Tessa’s eyes were heavy-lidded, and not very large, but their color was a surprising deep, soft blue. When she lifted them to look at Ollie they shone out at him without any particular friendliness or animosity, or even curiosity. They were just very deep and sure and they made it impossible for him to go on saying any silly polite things.
“You better come in,” she said, and led the way. “I hope you don’t mind if I finish my churning. I was churning when my last company came and I did stop it, but if I don’t get at it again the butter might go bad on me.”
“Churning on Sunday, what a naughty girl,” said Nancy. “See, Ollie. This is how you make butter. I bet you just thought it came out of a cow ready-made and wrapped up to go in the store. You go ahead,” she said to Tessa. “If you get tired you can let me try it for a while. I just came out to ask you to my wedding, actually.”
“I heard something about that,” Tessa said.
“I’d send you an invitation, but I don’t know if you’d pay any attention to it.
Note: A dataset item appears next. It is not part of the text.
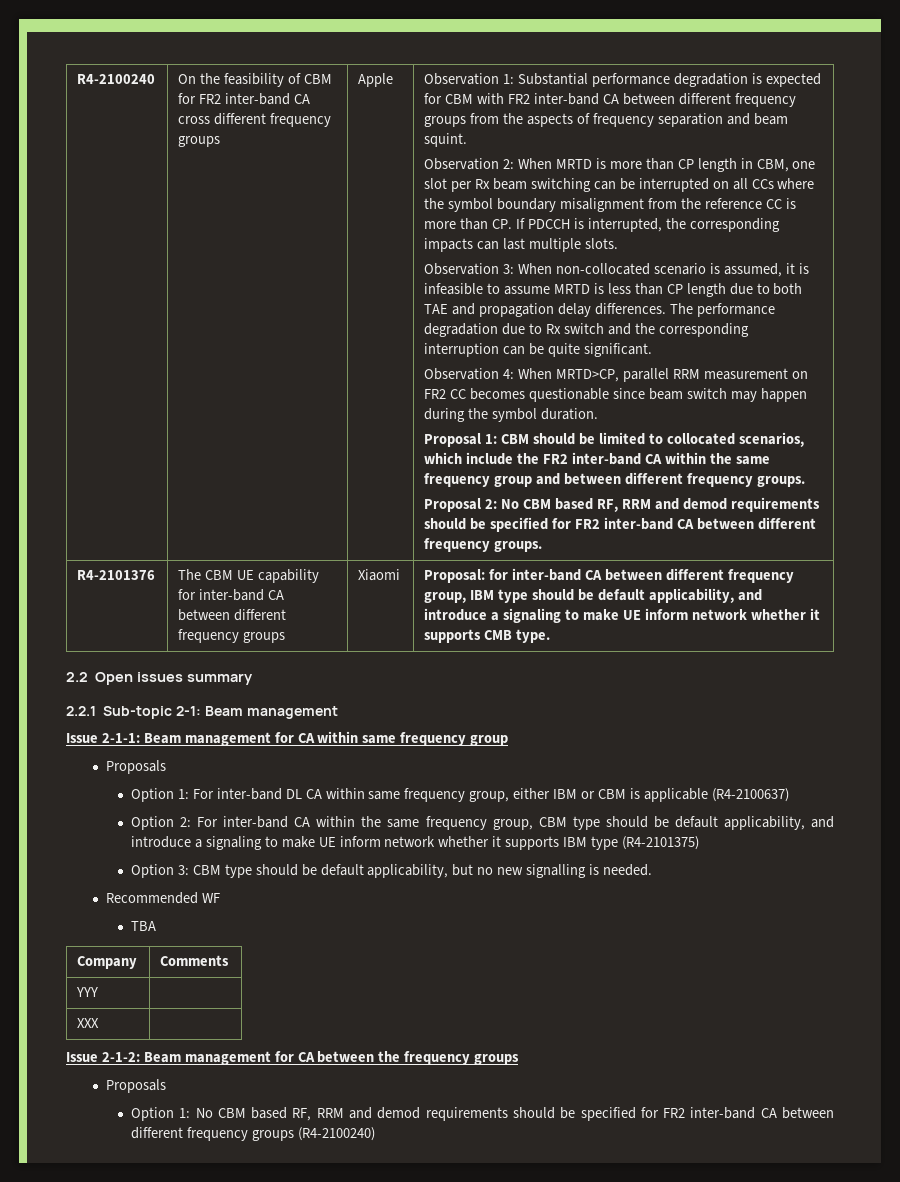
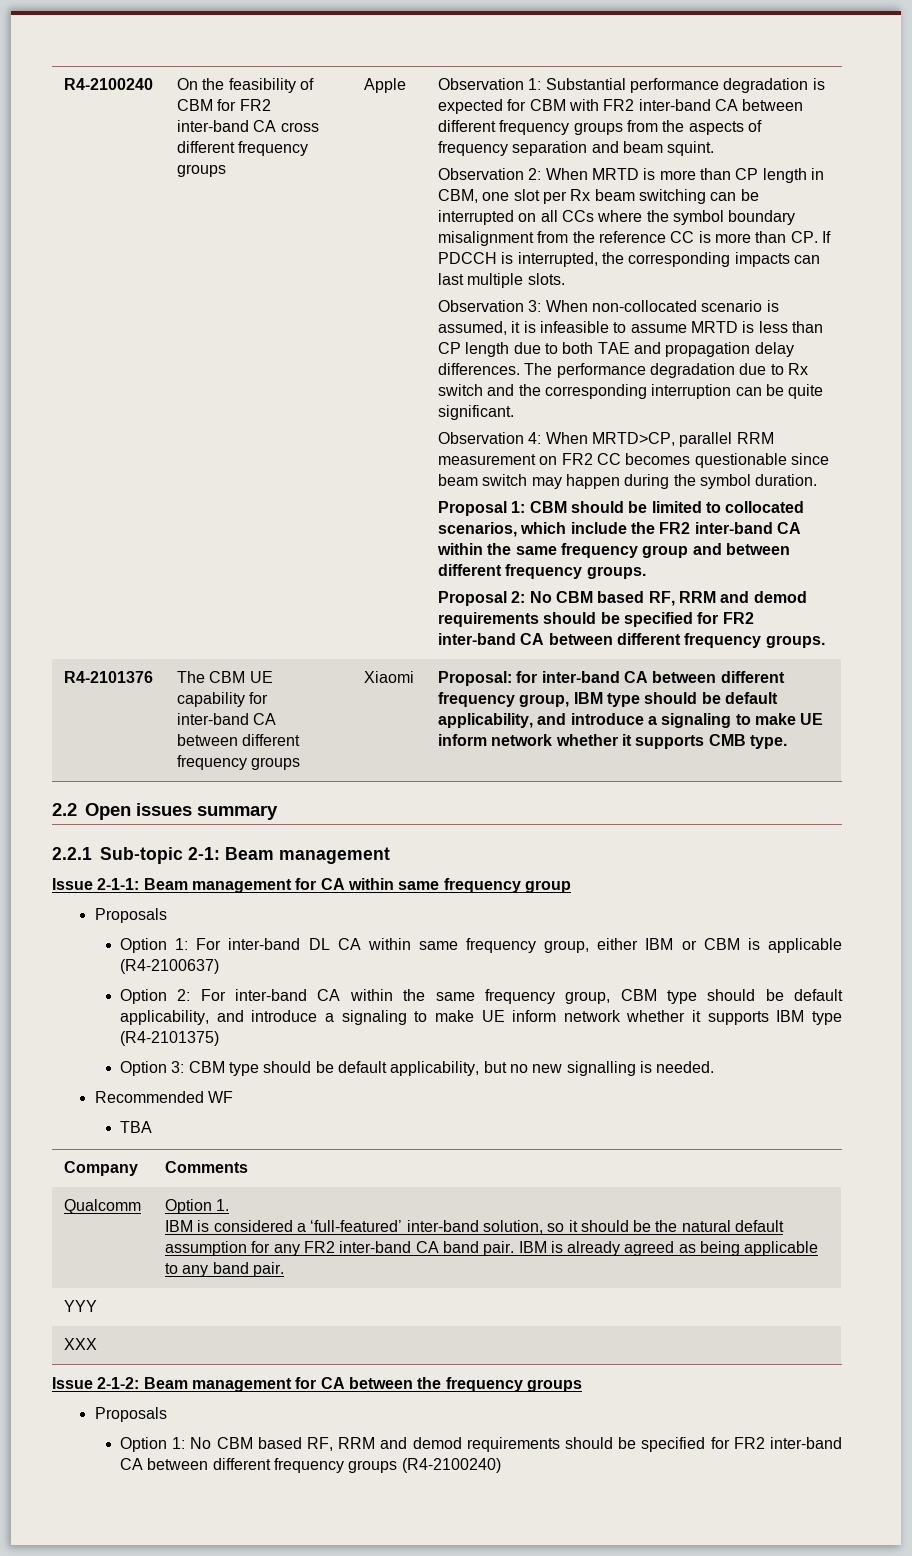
+ Qualcomm | Option 1.
+ IBM is considered a ‘full-featured’ inter-band solution, so it should be the natural default assumption for any FR2 inter-band CA band pair. IBM is already agreed as being applicable to any band pair.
I thought I’d better come out here and wring your neck till you said you’d come.”
They had gone straight into the kitchen. The window blinds were down to the sills, a fan stirring the air high overhead. The room smelled of cooking, of saucers of fly poison, of coal oil, of dishcloths. All these smells might have been in the walls and floorboards for decades. But somebody—no doubt the heavy-breathing, almost grunting girl at the churn—had gone to the trouble of painting the cupboards and doors robin’s-egg blue.
Newspapers were spread around the churn to save the floor, which was worn into hollows on the regular traffic routes around the table and stove. Ollie would have been gallant enough with most farm girls to ask if he could have a go at the churning, but in this case he didn’t feel quite sure of himself. She didn’t seem a sullen girl, this Tessa, just old for her years, dishearteningly straightforward and self-contained. Even Nancy quieted down, after a while, in her presence.